Chemometrics is the subdivision of analytical chemistry that uses computational methods for qualitative or quantitative analysis of typically multivariate measurement data. Chemometric computation methods have been designed for sensor calibration and for evaluation of unknowns. Another wide area of chemometrics is experimental design and statistical process control in industry. Because of a continuously increasing numbers of applications, more and more scientists need to understand chemometrics, thus there is a need for textbooks at levels ranging from those providing an overview to those with expert-level discussions of chemometric algorithms. Since there are so many different methodologies available, a textbook such as Applied Chemometrics for Scientists has to cover a large number of different approaches. This book gives an overview of numerous chemometric topics and is based on examples and graphical explanation rather than introducing mathematical details of chemometric algorithms. Readers are presented with the fundamental ideas of numerous chemometric methods so that they can select and assess an approach. In the preface the author explains that the book is based on a series of short, introductory articles. Many chapters are just long enough to present the basic concepts but do not provide insights into details of algorithms. For example, multi-way methods (1, 2) are covered in chapter 5.11 in only three pages. A novice will find enough information to get started, but studying more literature will be required to gain a workable knowledge. Unfortunately, the list of references throughout the book is very short and somewhat outdated. The book can be grouped into four areas, each of which consists of several chapters. Introductory topics: These chapters cover the history of chemometrics, the basics of statistical data analysis, and signal analysis. Although the presentation of statistical techniques is very basic and could have been handled by pointing to standard references, it is certainly nice to have all these tools available in one book. The focus here is on univariate data whereas chemometrics, in my opinion, is inherently multivariate. Multivariate least-squares regression (3) is introduced in a later chapter, though. Experimental design: The discussion of experimental design is much longer than other chapters and provides sufficient

information to get started applying methods of experimental design. This part of the book is quite comprehensive and is a good starting point for this topic. Pattern recognition and calibration procedures: The presentation of pattern recognition is unique as it uses almost no equations and discusses the material based on graphs and cartoons. This approach certainly communicates the ideas of the different pattern recognition methods quickly. However, this means that the reader has to use commercial software packages as black boxes when applying these techniques. The chapter on calibration starts with the introduction of leastsquares regression. At this point, I would have preferred to see a more extensive discussion on multivariate least squares regression, or at least some references, because many chemometric methods are based on this technique. Applications: This is certainly the strongest and longest part of the book. A great many applications are discussed together with experimental aspects. This section will be useful to scientists who need to decide whether chemometrics is a valuable approach. Examples from process analytics, biology, medical diagnostics, and quality monitoring of food are presented. In these chapters, the discussion refers to the more computational chapters where chemometric concepts are introduced and outlines how those methods are applied.

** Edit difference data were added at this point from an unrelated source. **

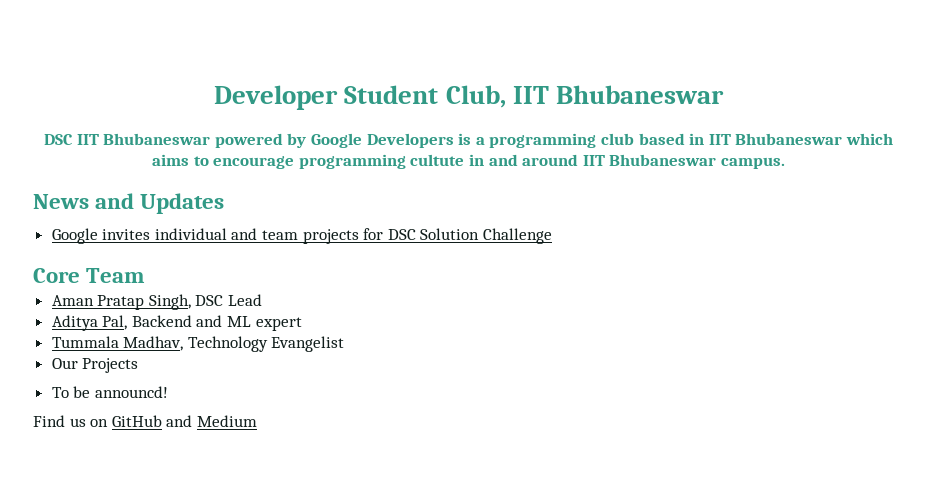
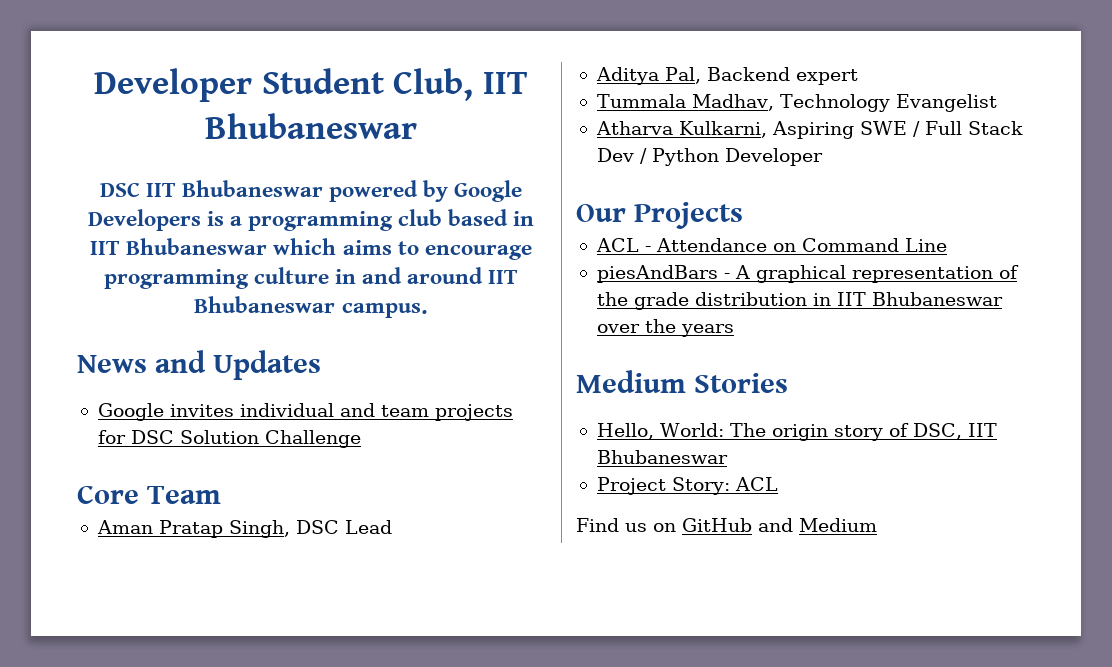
- DSC IIT Bhubaneswar powered by Google Developers is a programming club based in IIT Bhubaneswar which aims to encourage programming cultute in and around IIT Bhubaneswar campus.
+ DSC IIT Bhubaneswar powered by Google Developers is a programming club based in IIT Bhubaneswar which aims to encourage programming culture in and around IIT Bhubaneswar campus.
- Aditya Pal, Backend and ML expert
+ Aditya Pal, Backend expert
+ Atharva Kulkarni, Aspiring SWE / Full Stack Dev / Python Developer
  Our Projects
- To be announcd!
+ ACL - Attendance on Command Line
+ piesAndBars - A graphical representation of the grade distribution in IIT Bhubaneswar over the years
+ Medium Stories
+ Hello, World: The origin story of DSC, IIT Bhubaneswar
+ Project Story: ACL

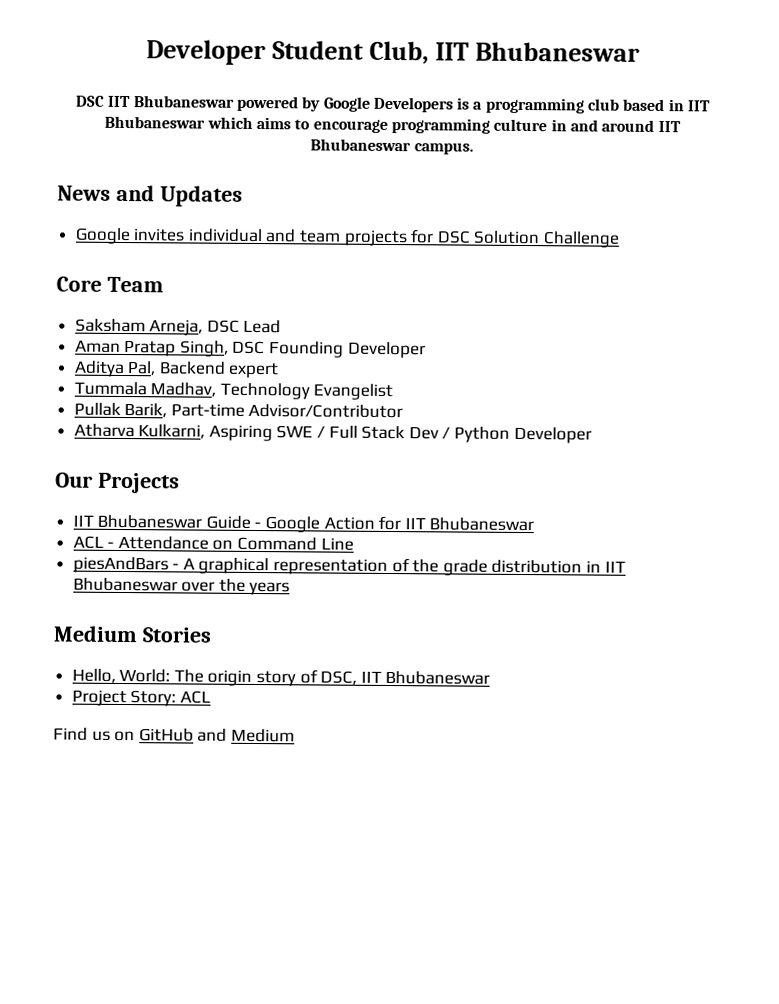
+ Saksham Arneja, DSC Lead
- Aman Pratap Singh, DSC Lead
+ Aman Pratap Singh, DSC Founding Developer
+ Pullak Barik, Part-time Advisor/Contributor
+ IIT Bhubaneswar Guide - Google Action for IIT Bhubaneswar

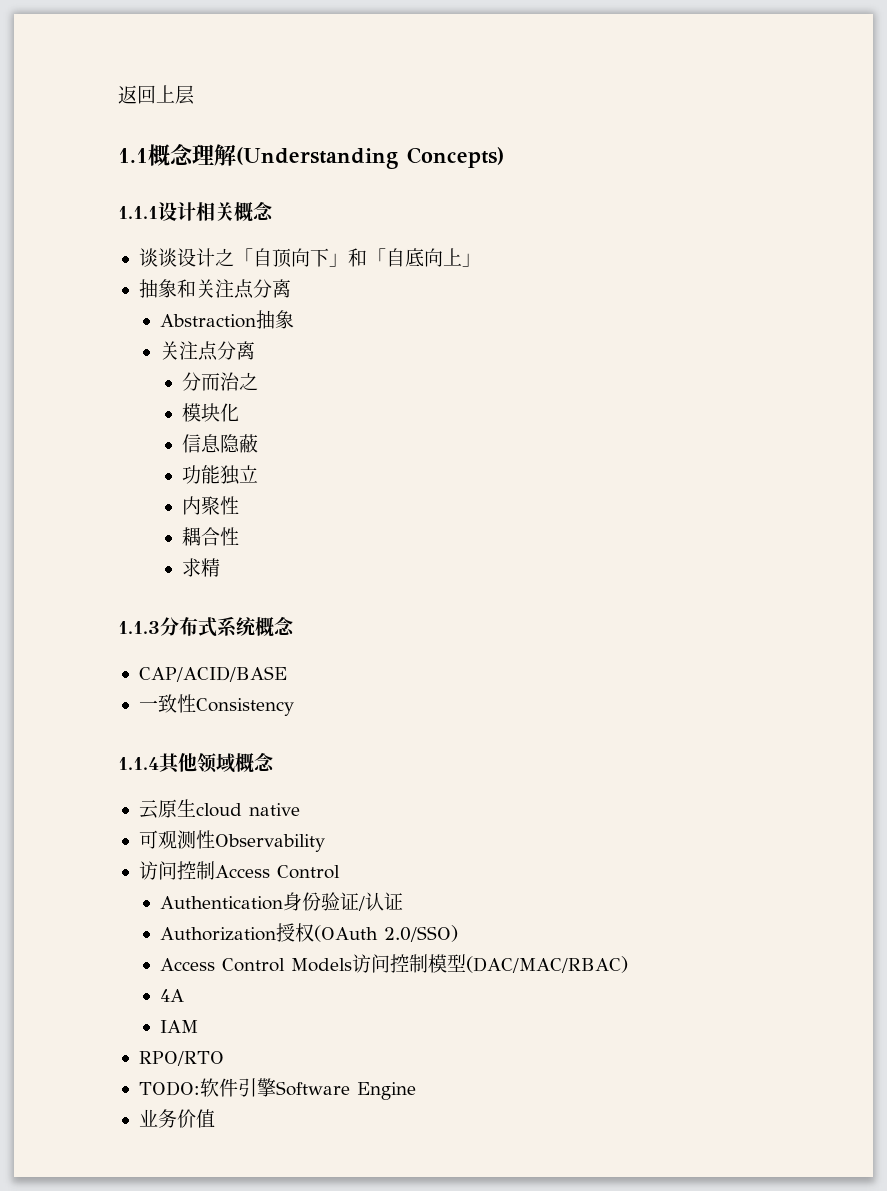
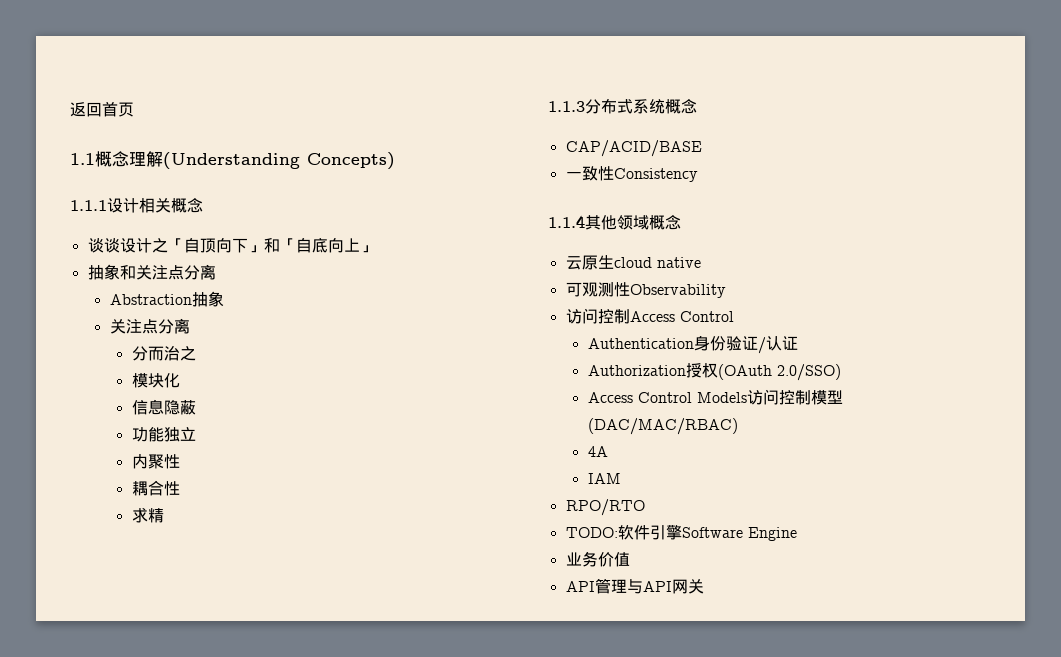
- 返回上层
+ 返回首页
+ API管理与API网关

The descriptive approach, supported by many examples, makes selected chapters useful for introducing chemometrics in undergraduate classes. This book conveys basic ideas of data analysis smoothly and presents the material in a very descriptive way. This helps to prepare undergraduates for industrial jobs or graduate school where they have to apply chemometrics. Teaching a graduate course in chemometrics, however, would require more mathematical and computational details than presented in this textbook. This book also serves as a valuable encyclopedia for researchers who want to get started in chemometrics. Finally, advanced chemometricians who come across a new technique will be able to quickly get some background information. Literature Cited 1. Bro, R. PARAFAC. Tutorial and Applications. Chemom. Intell. Lab. Syst. 1997, 38, 149–171. 2. Faber, N.; Bro, R.; Hopke, P. Recent Developments in CANDECOMP/PARAFAC Algorithms: A Critical Review. Chemom99. Intell. Lab. Syst. 2003, 65, 119–137. 3. Draper, N.; Smith, H. Applied Regression Analysis, 3rd ed.; John Wiley & Sons: New York, 1998.

Frank Vogt is a member of the Department of Chemistry, University of Tennessee, Knoxville, TN 37996-1600; fvogt@ utk.edu.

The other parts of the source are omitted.